### Work to be completed
The response must consist of the lines below from the one with "[261,7,561,39] Thursday, July" through the one with "[75,1346,697,1471] [image] |", exactly as they appear and with both ends kept.

══ Available data

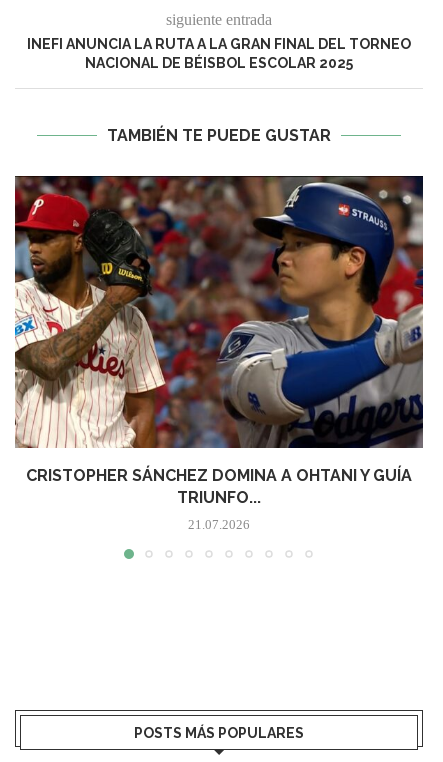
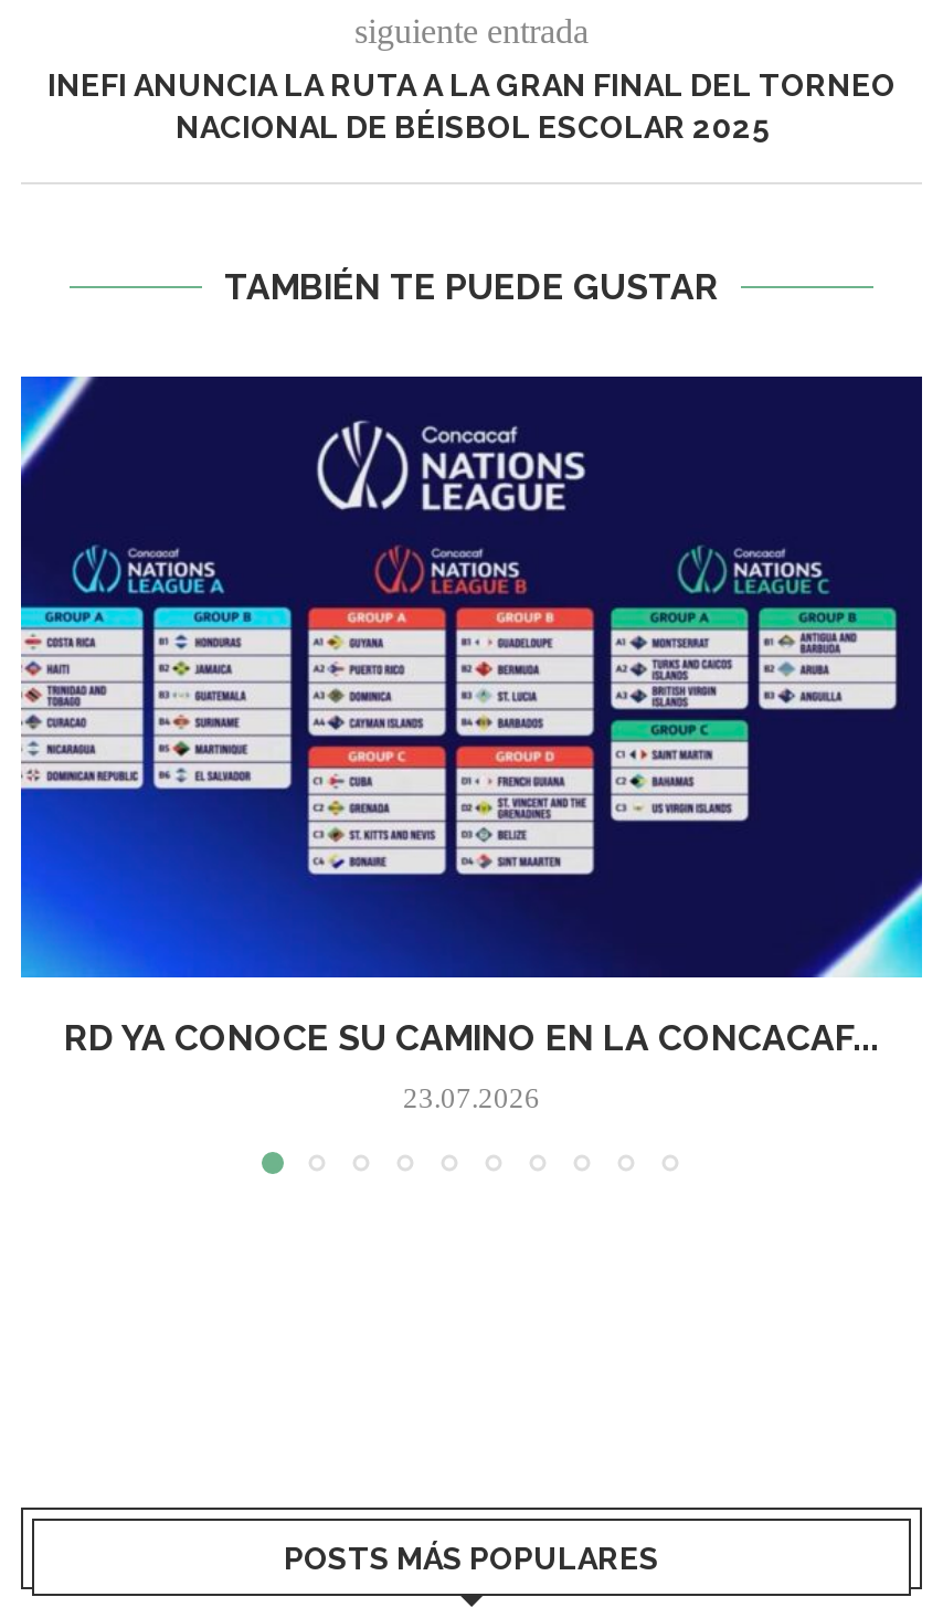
[14,175,424,507] [image] | CRISTOPHER SÁNCHEZ DOMINA A OHTANI Y GUÍA | TRIUNFO... -> [19,374,924,1060] [image] | RD YA CONOCE SU CAMINO EN LA CONCACAF...
[188,517,250,532] 21.07.2026 -> [403,1082,540,1115] 23.07.2026

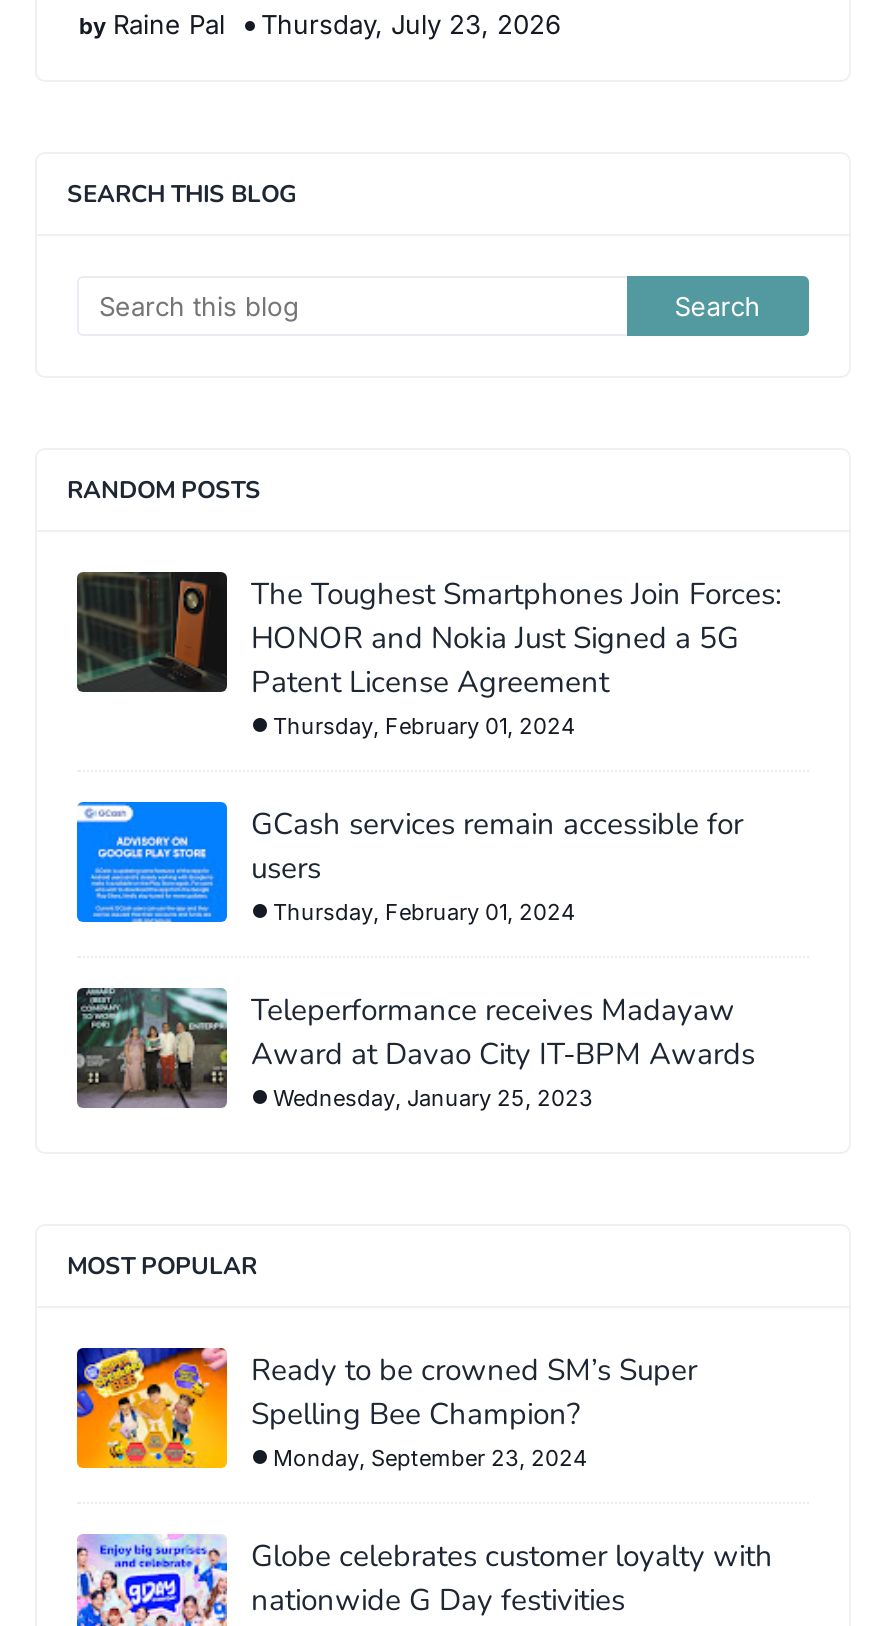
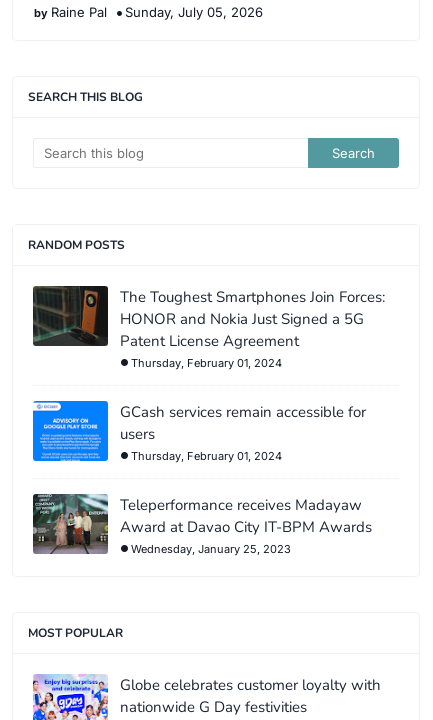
[261,7,561,39] Thursday, July 23, 2026 -> [125,4,263,20] Sunday, July 05, 2026
[75,1346,697,1471] [image] | Ready to be crowned SM’s Super | Spelling Bee Champion? | Monday, September 23, 2024 -> none

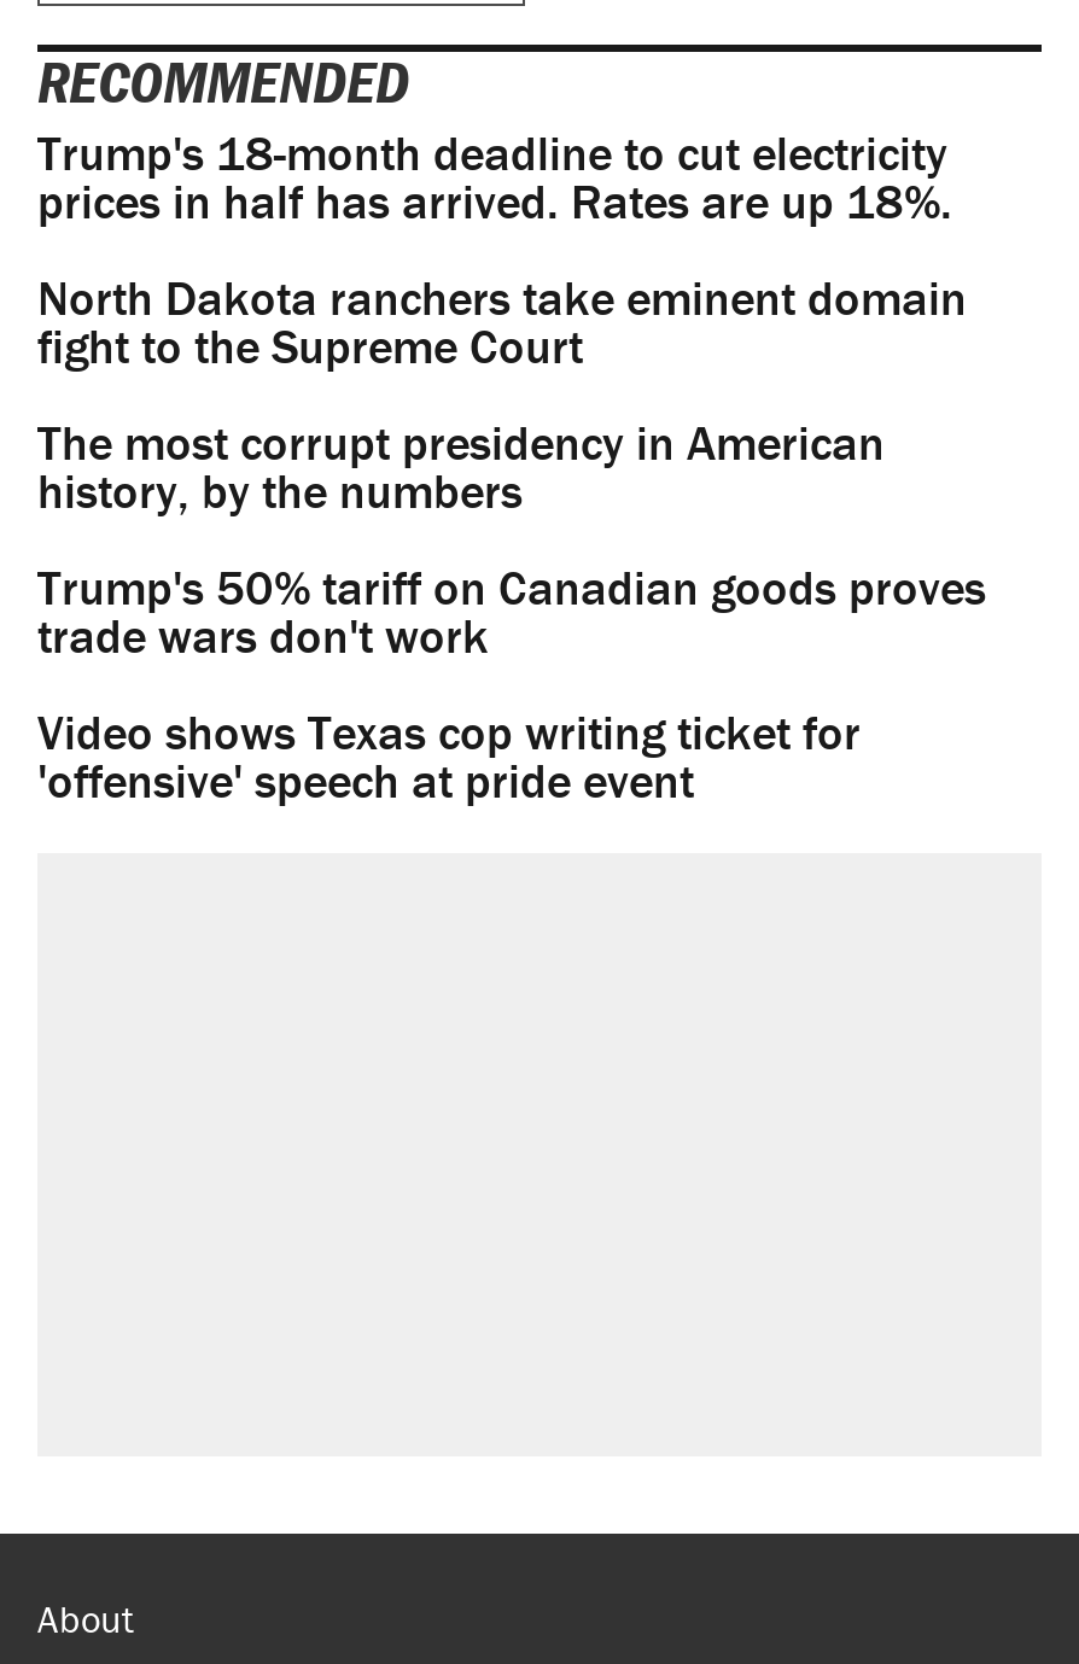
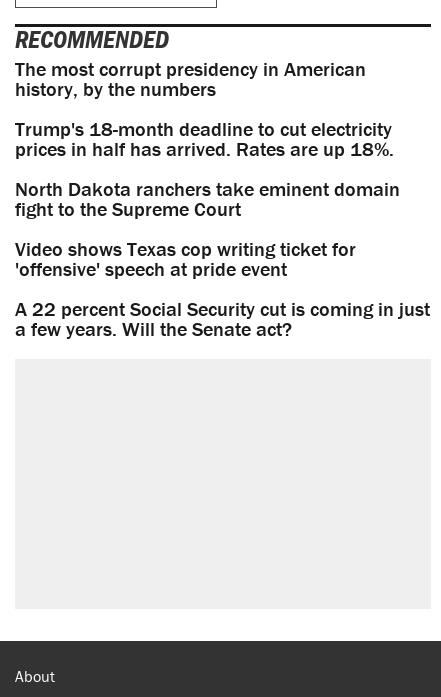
moved [37,123,967,376] -> [15,116,400,221]: Trump's 18-month deadline to cut electricity | prices in half has arrived. Rates are up 18%. | North Dakota ranchers take eminent domain | fight to the Supreme Court
moved [37,412,885,521] -> [15,56,366,101]: The most corrupt presidency in American | history, by the numbers
[37,557,986,666] Trump's 50% tariff on Canadian goods proves | trade wars don't work -> none
moved [37,702,861,810] -> [15,236,356,281]: Video shows Texas cop writing ticket for | 'offensive' speech at pride event
none -> [15,296,430,341] A 22 percent Social Security cut is coming in just | a few years. Will the Senate act?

════

### Exercise output
[261,7,561,39] Thursday, July 23, 2026 -> [125,4,263,20] Sunday, July 05, 2026
[75,1346,697,1471] [image] | Ready to be crowned SM’s Super | Spelling Bee Champion? | Monday, September 23, 2024 -> none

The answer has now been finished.